'''
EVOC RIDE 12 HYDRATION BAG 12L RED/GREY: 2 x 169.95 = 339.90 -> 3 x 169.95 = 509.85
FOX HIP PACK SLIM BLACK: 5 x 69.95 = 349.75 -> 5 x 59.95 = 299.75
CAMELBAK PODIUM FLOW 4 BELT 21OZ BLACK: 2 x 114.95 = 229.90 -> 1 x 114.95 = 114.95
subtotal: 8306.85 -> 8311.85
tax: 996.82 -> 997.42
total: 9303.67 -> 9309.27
'''
'''
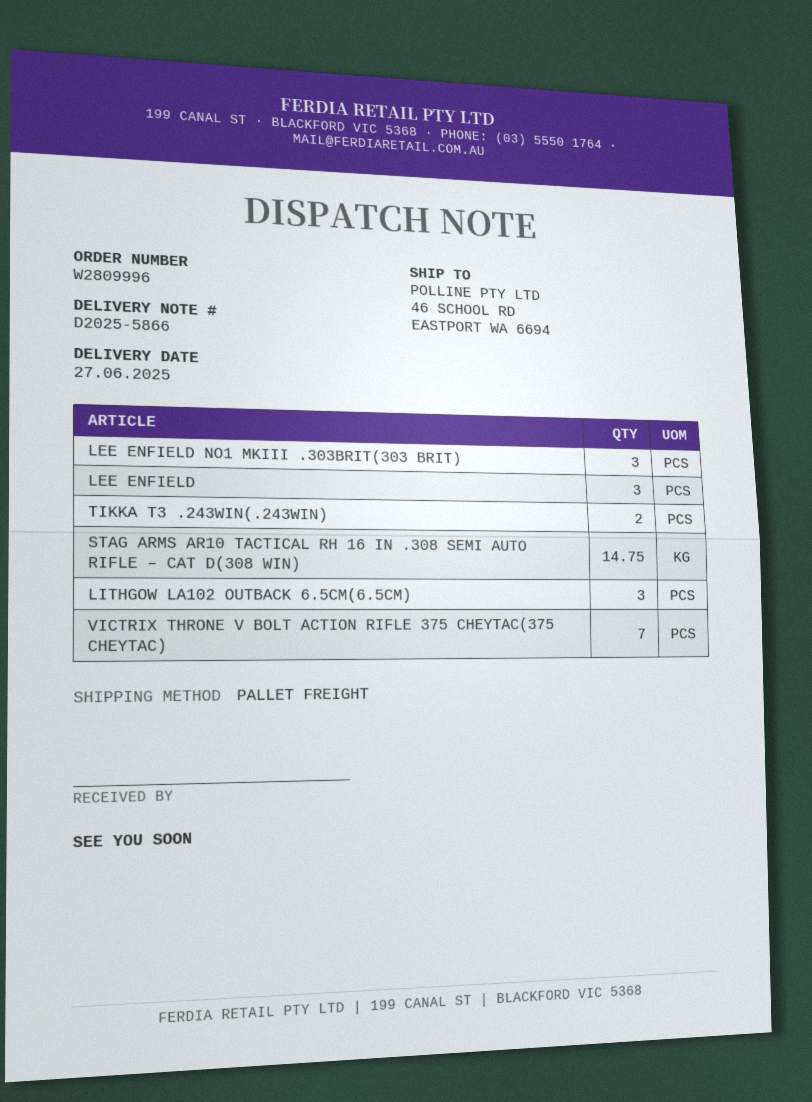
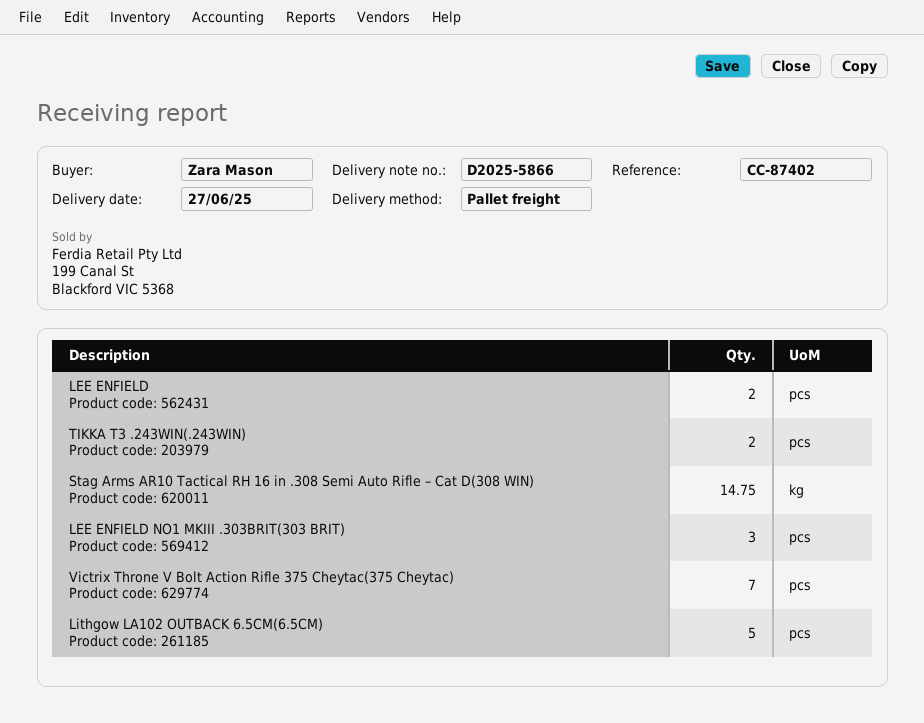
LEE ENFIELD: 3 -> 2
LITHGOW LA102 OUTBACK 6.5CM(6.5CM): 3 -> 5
'''
'''
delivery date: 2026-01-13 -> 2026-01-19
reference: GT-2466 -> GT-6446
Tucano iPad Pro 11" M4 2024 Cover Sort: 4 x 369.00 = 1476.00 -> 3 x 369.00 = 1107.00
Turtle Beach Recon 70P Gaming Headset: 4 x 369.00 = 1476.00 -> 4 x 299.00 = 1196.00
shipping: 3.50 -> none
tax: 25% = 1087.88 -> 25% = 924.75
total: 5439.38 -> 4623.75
'''
Every line above from the line with "subtotal: 8306.85 -> 8311.85" to the line with "total: 9303.67 -> 9309.27", inclusive, must be returned exactly; no other line belongs in the reply.

* Exercise solution *
subtotal: 8306.85 -> 8311.85
tax: 996.82 -> 997.42
total: 9303.67 -> 9309.27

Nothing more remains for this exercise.